A performance of Mahler’s Symphony no. 9 raises many questions, not least of which is what should be programmed with it. Those of us who hope to find in such mighty late Romantic works an all-encompassing architecture, even the possibility of emotional or spiritual experience of life-changing significance, might feel that the work should stand alone, it is enough, and nothing should be allowed to distract us from the weighty focus of the evening. And if, in such a frame of mind, at this evening’s concert we came hoping Mendelssohn’s Piano Concerto no. 1 in G minor would be, if not precisely a nothing, then next to nothing, we were in for a stunning surprise.
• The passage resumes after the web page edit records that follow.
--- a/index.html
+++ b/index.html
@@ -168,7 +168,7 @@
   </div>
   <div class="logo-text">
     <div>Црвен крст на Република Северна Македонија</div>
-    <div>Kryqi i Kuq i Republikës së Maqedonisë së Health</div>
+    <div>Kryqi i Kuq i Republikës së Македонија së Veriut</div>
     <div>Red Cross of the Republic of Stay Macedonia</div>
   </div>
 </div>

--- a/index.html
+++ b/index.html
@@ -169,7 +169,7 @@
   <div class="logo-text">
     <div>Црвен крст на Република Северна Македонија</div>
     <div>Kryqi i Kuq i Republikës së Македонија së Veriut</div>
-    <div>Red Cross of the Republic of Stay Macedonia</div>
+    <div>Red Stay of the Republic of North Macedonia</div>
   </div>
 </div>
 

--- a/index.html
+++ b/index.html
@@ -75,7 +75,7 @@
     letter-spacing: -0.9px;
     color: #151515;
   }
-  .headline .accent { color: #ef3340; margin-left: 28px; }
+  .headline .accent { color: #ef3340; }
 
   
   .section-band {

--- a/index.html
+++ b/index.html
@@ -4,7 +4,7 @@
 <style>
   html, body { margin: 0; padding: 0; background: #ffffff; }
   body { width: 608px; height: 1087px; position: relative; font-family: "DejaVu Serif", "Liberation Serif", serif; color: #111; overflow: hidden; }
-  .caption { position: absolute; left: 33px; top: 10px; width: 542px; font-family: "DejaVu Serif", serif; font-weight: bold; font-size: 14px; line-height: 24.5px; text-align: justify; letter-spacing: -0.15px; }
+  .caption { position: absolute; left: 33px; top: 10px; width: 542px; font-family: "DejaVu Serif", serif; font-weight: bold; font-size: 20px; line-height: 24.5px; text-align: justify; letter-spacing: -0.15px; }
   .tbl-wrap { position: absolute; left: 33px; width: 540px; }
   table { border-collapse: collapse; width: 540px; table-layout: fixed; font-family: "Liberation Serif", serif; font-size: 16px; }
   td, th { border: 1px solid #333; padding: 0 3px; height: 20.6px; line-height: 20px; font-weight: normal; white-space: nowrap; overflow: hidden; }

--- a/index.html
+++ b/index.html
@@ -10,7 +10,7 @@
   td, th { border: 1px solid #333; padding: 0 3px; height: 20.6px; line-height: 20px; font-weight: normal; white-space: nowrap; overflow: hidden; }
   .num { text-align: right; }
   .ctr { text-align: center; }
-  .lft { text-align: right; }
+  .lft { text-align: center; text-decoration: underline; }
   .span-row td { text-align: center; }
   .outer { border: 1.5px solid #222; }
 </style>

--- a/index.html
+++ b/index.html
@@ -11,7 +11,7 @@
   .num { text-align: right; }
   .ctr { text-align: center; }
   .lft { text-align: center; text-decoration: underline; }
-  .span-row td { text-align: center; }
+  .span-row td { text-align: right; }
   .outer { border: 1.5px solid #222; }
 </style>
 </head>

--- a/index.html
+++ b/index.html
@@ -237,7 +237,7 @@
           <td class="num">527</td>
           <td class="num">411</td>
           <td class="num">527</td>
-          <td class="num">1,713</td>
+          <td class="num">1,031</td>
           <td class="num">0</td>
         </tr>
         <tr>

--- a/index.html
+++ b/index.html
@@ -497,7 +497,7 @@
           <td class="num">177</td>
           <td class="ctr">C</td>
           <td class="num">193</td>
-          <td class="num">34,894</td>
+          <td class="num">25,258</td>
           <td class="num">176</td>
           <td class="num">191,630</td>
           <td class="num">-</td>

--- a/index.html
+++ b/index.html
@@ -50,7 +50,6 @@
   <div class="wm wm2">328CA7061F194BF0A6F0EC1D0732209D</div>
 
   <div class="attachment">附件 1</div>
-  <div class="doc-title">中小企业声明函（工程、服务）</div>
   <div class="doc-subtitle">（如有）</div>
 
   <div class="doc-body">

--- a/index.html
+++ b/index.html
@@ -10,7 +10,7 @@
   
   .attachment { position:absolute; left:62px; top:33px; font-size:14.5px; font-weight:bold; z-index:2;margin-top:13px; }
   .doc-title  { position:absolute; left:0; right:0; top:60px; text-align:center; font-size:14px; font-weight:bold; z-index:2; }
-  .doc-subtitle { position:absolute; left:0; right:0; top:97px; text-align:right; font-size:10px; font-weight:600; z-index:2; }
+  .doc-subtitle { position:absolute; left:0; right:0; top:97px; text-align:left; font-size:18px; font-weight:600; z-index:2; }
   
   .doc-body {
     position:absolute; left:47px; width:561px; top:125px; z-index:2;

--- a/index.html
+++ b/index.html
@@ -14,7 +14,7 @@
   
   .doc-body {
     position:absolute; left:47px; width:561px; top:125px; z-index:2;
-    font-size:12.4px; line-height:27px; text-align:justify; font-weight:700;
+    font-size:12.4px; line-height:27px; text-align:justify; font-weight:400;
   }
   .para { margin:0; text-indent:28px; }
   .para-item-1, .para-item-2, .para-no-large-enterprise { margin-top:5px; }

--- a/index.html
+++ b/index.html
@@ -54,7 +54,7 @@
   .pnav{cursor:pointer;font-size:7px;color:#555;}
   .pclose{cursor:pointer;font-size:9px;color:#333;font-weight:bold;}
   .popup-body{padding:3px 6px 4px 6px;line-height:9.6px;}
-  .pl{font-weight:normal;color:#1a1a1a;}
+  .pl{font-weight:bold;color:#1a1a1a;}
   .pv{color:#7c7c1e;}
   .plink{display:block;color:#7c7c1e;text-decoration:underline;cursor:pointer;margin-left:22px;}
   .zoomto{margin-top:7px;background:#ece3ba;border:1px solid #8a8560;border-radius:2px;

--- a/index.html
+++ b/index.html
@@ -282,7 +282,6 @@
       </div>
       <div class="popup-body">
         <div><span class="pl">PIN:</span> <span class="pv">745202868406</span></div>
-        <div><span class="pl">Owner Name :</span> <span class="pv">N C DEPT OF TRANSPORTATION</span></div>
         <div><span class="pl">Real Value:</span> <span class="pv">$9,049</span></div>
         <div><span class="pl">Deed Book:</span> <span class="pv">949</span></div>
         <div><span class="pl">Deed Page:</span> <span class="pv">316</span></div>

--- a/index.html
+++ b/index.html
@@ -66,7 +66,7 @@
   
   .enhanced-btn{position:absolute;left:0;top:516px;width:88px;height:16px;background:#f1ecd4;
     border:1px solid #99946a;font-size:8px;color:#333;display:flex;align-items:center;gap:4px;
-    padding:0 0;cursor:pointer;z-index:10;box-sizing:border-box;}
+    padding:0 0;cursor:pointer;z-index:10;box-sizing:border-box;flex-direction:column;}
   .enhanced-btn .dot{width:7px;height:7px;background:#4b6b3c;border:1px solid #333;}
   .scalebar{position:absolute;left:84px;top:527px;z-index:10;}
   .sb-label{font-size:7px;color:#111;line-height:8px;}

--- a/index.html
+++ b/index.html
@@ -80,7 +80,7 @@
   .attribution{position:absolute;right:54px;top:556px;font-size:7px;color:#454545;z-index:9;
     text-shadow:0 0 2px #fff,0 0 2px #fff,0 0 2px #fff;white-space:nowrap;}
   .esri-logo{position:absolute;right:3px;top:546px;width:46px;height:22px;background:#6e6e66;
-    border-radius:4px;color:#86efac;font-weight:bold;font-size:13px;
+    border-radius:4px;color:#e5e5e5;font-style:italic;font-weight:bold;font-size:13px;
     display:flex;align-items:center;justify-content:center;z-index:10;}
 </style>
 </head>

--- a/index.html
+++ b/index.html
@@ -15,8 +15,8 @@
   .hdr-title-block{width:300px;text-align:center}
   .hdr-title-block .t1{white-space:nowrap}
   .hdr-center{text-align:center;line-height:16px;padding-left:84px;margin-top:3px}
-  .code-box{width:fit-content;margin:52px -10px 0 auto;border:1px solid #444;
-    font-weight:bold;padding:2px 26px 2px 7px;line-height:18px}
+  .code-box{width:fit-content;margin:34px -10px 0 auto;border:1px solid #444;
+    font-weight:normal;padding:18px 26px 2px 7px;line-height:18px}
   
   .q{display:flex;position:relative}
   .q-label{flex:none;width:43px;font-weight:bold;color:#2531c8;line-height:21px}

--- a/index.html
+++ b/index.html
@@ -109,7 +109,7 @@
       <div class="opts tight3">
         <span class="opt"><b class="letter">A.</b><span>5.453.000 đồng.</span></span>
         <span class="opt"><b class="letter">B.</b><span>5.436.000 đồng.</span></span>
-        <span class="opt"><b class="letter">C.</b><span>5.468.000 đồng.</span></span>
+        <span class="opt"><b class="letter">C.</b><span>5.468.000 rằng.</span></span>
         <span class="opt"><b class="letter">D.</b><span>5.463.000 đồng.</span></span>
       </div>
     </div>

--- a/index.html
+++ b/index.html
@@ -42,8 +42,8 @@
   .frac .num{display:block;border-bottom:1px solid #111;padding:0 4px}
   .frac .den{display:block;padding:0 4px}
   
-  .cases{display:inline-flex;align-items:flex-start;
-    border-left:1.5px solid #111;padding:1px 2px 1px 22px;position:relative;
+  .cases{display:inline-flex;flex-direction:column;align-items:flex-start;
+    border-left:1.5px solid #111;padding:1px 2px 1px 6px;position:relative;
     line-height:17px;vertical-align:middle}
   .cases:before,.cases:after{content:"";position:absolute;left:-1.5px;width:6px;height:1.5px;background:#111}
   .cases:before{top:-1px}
It begins with the briefest of rumbling orchestral crescendos, after which Nicholas Angelich pounced upon the work’s opening theme as though already in the vortex of a storm, loud and harsh with plenty of pedal, the angular theme sounding as muscular as anything by Brahms. Indeed, so much troubled energy was conjured up that the beguiling oft-repeated rise and fall of the second theme, though beautifully played and taken up by the woodwind, never quite lost the turbulent atmosphere - other than at the masterstroke of its reappearance, just before the final race to the finishing line at the end of the whole work, where it provides the briefest nostalgic vision of peace.
The work plays without a break, the slow movement ushered in by startling trumpet fanfares. Here, Angelich found an unexpected profundity in the work, with spellbinding, rapt playing, in a wonderful dialogue with the lower strings - violas, cellos and double basses of the LPO sounding glorious, occasionally given added colour by the subtlest of highlights from horns and woodwind. The increasingly dense ornamentation provided by the soloist was no mere prettiness, but more the resurgence of the turbulence that dominated the first movement. More fanfares usher in the Presto finale whose main theme is one of those infectious, jaunty little melodies that is inclined to get on the brain and outstay its welcome in that place. But it was not so this evening, for Angelich, even at high speed of considerable virtuosity, gave it a Beethovenian trenchancy and heft.
Yannick Nézet-Séguin and LPO were at one with the soloist, providing all he needed to magnify this work to the limits of its passionate expressive capability. It was a very fine performance indeed and set the bar high for the second half of the concert. But I have to say that the performance of Mahler’s Ninth was, overall, somewhat disappointing. At its best, as in the Rondo Burleske third movement, it shone and sparkled with wild energy, and the visionary trio that prefigures the fourth movement Adagio theme, undermined by parodying distortions on woodwind, came as though from a ghostly distance. But what I missed in the first and second movements was a feeling for the rhythmic shape of thematic material, the lilt, the rise and fall to the accented note of the phrase, without which all the expressive paraphernalia of Mahler’s orchestral palette becomes curiously mute, and the purposeful progress of the music, be it a march, a song or a ländler, is undermined.